■ **What to produce**
Leaving out the images, transcribe every record below exactly.

[Collected data entries]
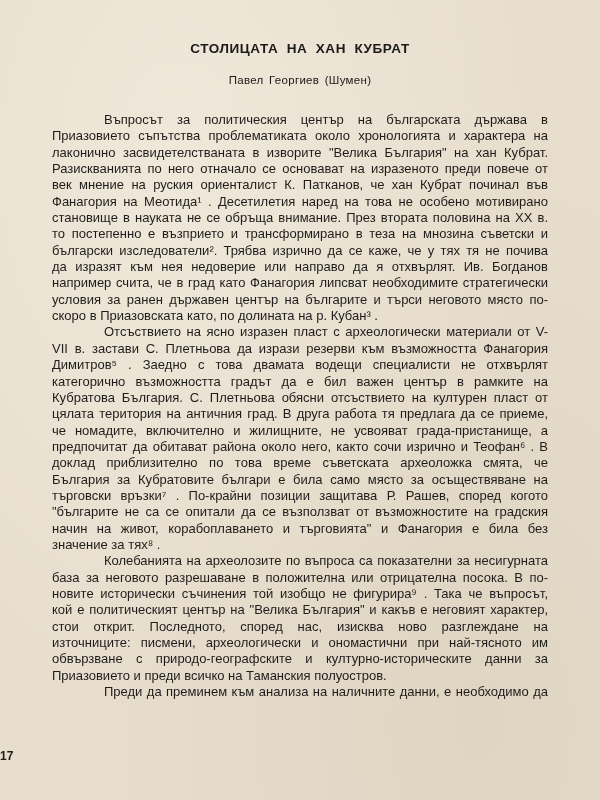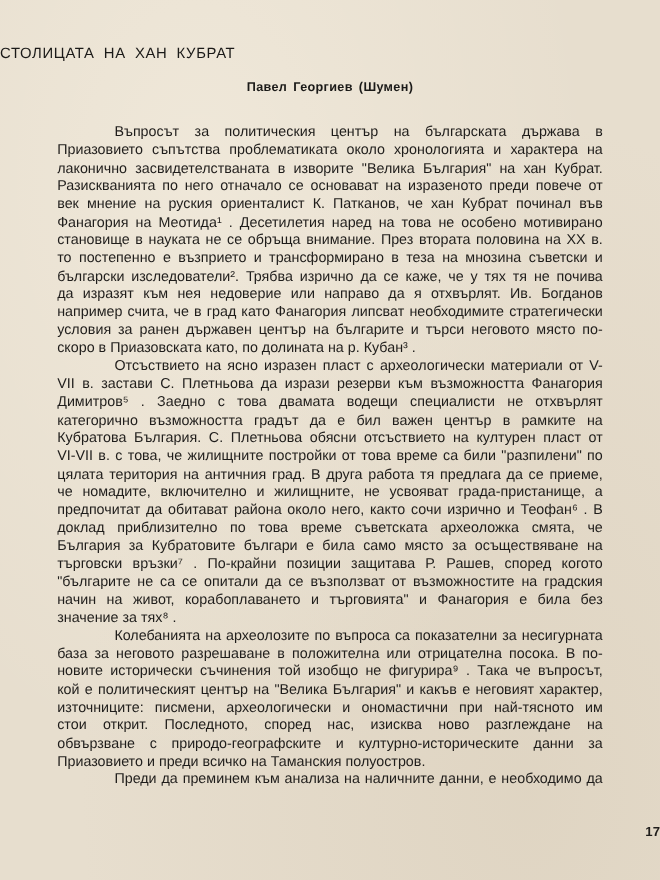--- a/index.html
+++ b/index.html
@@ -28,7 +28,8 @@
       position: absolute;
       left: 0; width: 600px;
       top: 41px;
-      font-weight: normal;
+      text-align: center;
+      font-weight: bold;
       font-size: 13.5px;
       letter-spacing: 0.6px;
       word-spacing: 4px;

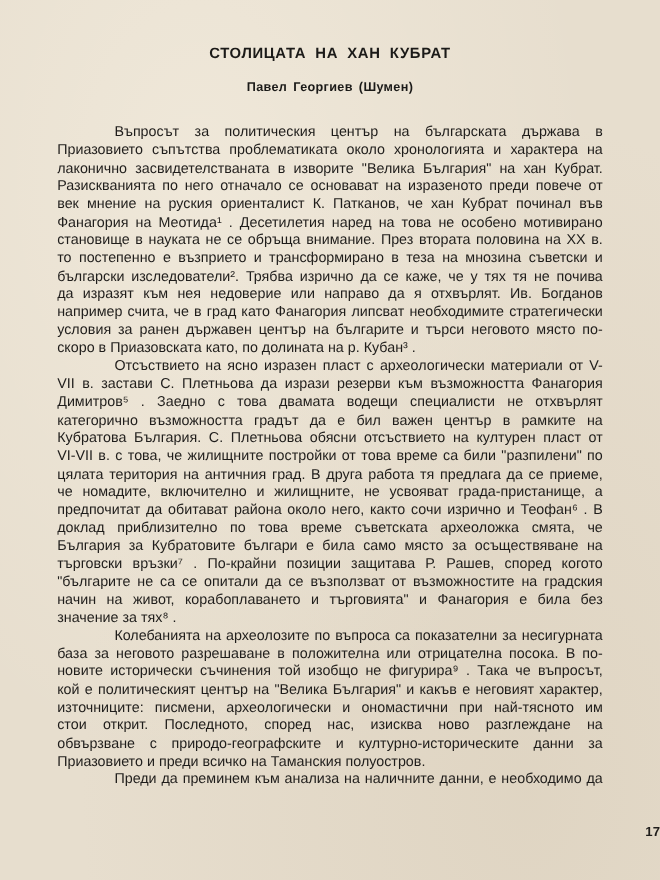--- a/index.html
+++ b/index.html
@@ -40,7 +40,7 @@
       left: 0; width: 600px;
       top: 74px;
       text-align: center;
-      font-weight: bold;
+      font-weight: normal;
       font-size: 11.5px;
       letter-spacing: 0.3px;
       word-spacing: 2px;

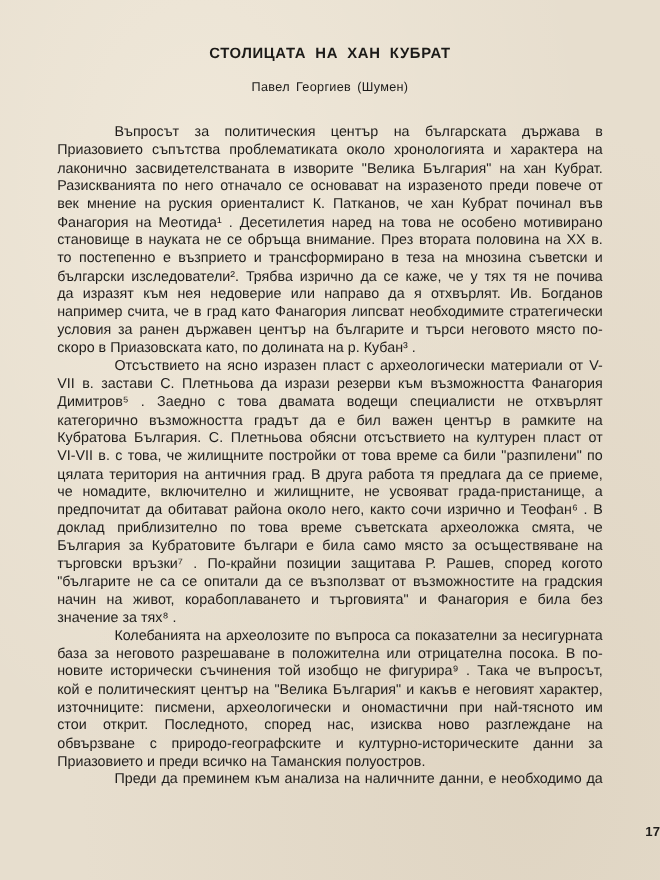--- a/index.html
+++ b/index.html
@@ -105,7 +105,6 @@
       <span class="line">Димитров⁵ . Заедно с това двамата водещи специалисти не отхвърлят</span>
       <span class="line">категорично възможността градът да е бил важен център в рамките на</span>
       <span class="line">Кубратова България. С. Плетньова обясни отсъствието на културен пласт от</span>
-      <span class="line">VI-VII в. с това, че жилищните постройки от това време са били "разпилени" по</span>
       <span class="line">цялата територия на античния град. В друга работа тя предлага да се приеме,</span>
       <span class="line">че номадите, включително и жилищните, не усвояват града-пристанище, а</span>
       <span class="line">предпочитат да обитават района около него, както сочи изрично и Теофан⁶ . В</span>

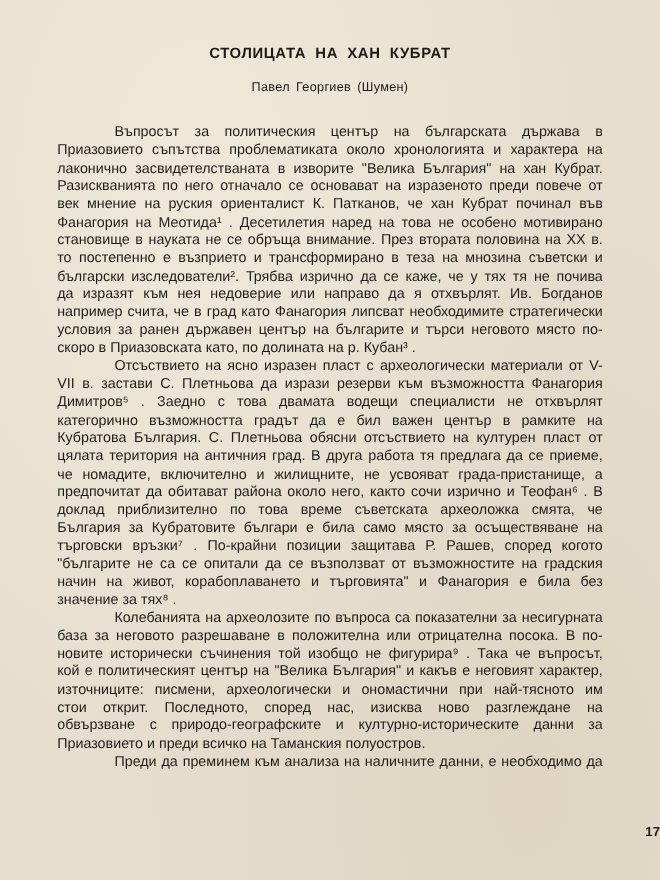--- a/index.html
+++ b/index.html
@@ -118,8 +118,8 @@
       <span class="line">база за неговото разрешаване в положителна или отрицателна посока. В по-</span>
       <span class="line">новите исторически съчинения той изобщо не фигурира⁹ . Така че въпросът,</span>
       <span class="line">кой е политическият център на "Велика България" и какъв е неговият характер,</span>
+      <span class="line">стои открит. Последното, според нас, изисква ново разглеждане на</span>
       <span class="line">източниците: писмени, археологически и ономастични при най-тясното им</span>
-      <span class="line">стои открит. Последното, според нас, изисква ново разглеждане на</span>
       <span class="line">обвързване с природо-географските и културно-историческите данни за</span>
       <span class="line last">Приазовието и преди всичко на Таманския полуостров.</span>
       <span class="line indent">Преди да преминем към анализа на наличните данни, е необходимо да</span>

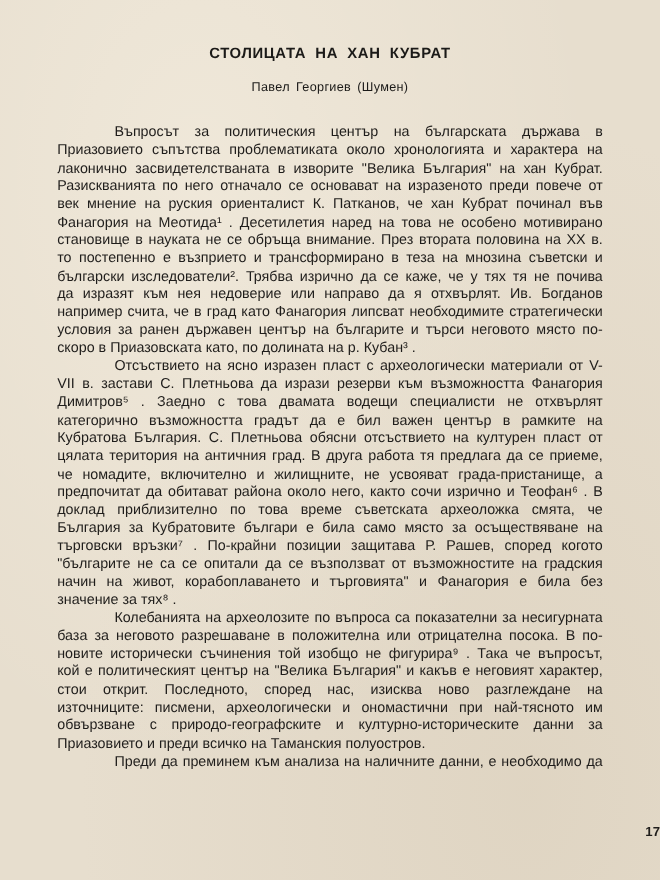--- a/index.html
+++ b/index.html
@@ -73,7 +73,7 @@
       position: absolute;
       left: 0; width: 600px;
       top: 749px;
-      text-align: right;
+      text-align: left;
       font-size: 12px;
       font-weight: bold;
       color: #1f1d1b;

■ **Exercise response**
--- a/index.html
+++ b/index.html
@@ -28,7 +28,8 @@
       position: absolute;
       left: 0; width: 600px;
       top: 41px;
-      font-weight: normal;
+      text-align: center;
+      font-weight: bold;
       font-size: 13.5px;
       letter-spacing: 0.6px;
       word-spacing: 4px;

--- a/index.html
+++ b/index.html
@@ -40,7 +40,7 @@
       left: 0; width: 600px;
       top: 74px;
       text-align: center;
-      font-weight: bold;
+      font-weight: normal;
       font-size: 11.5px;
       letter-spacing: 0.3px;
       word-spacing: 2px;

--- a/index.html
+++ b/index.html
@@ -105,7 +105,6 @@
       <span class="line">Димитров⁵ . Заедно с това двамата водещи специалисти не отхвърлят</span>
       <span class="line">категорично възможността градът да е бил важен център в рамките на</span>
       <span class="line">Кубратова България. С. Плетньова обясни отсъствието на културен пласт от</span>
-      <span class="line">VI-VII в. с това, че жилищните постройки от това време са били "разпилени" по</span>
       <span class="line">цялата територия на античния град. В друга работа тя предлага да се приеме,</span>
       <span class="line">че номадите, включително и жилищните, не усвояват града-пристанище, а</span>
       <span class="line">предпочитат да обитават района около него, както сочи изрично и Теофан⁶ . В</span>

--- a/index.html
+++ b/index.html
@@ -118,8 +118,8 @@
       <span class="line">база за неговото разрешаване в положителна или отрицателна посока. В по-</span>
       <span class="line">новите исторически съчинения той изобщо не фигурира⁹ . Така че въпросът,</span>
       <span class="line">кой е политическият център на "Велика България" и какъв е неговият характер,</span>
+      <span class="line">стои открит. Последното, според нас, изисква ново разглеждане на</span>
       <span class="line">източниците: писмени, археологически и ономастични при най-тясното им</span>
-      <span class="line">стои открит. Последното, според нас, изисква ново разглеждане на</span>
       <span class="line">обвързване с природо-географските и културно-историческите данни за</span>
       <span class="line last">Приазовието и преди всичко на Таманския полуостров.</span>
       <span class="line indent">Преди да преминем към анализа на наличните данни, е необходимо да</span>

--- a/index.html
+++ b/index.html
@@ -73,7 +73,7 @@
       position: absolute;
       left: 0; width: 600px;
       top: 749px;
-      text-align: right;
+      text-align: left;
       font-size: 12px;
       font-weight: bold;
       color: #1f1d1b;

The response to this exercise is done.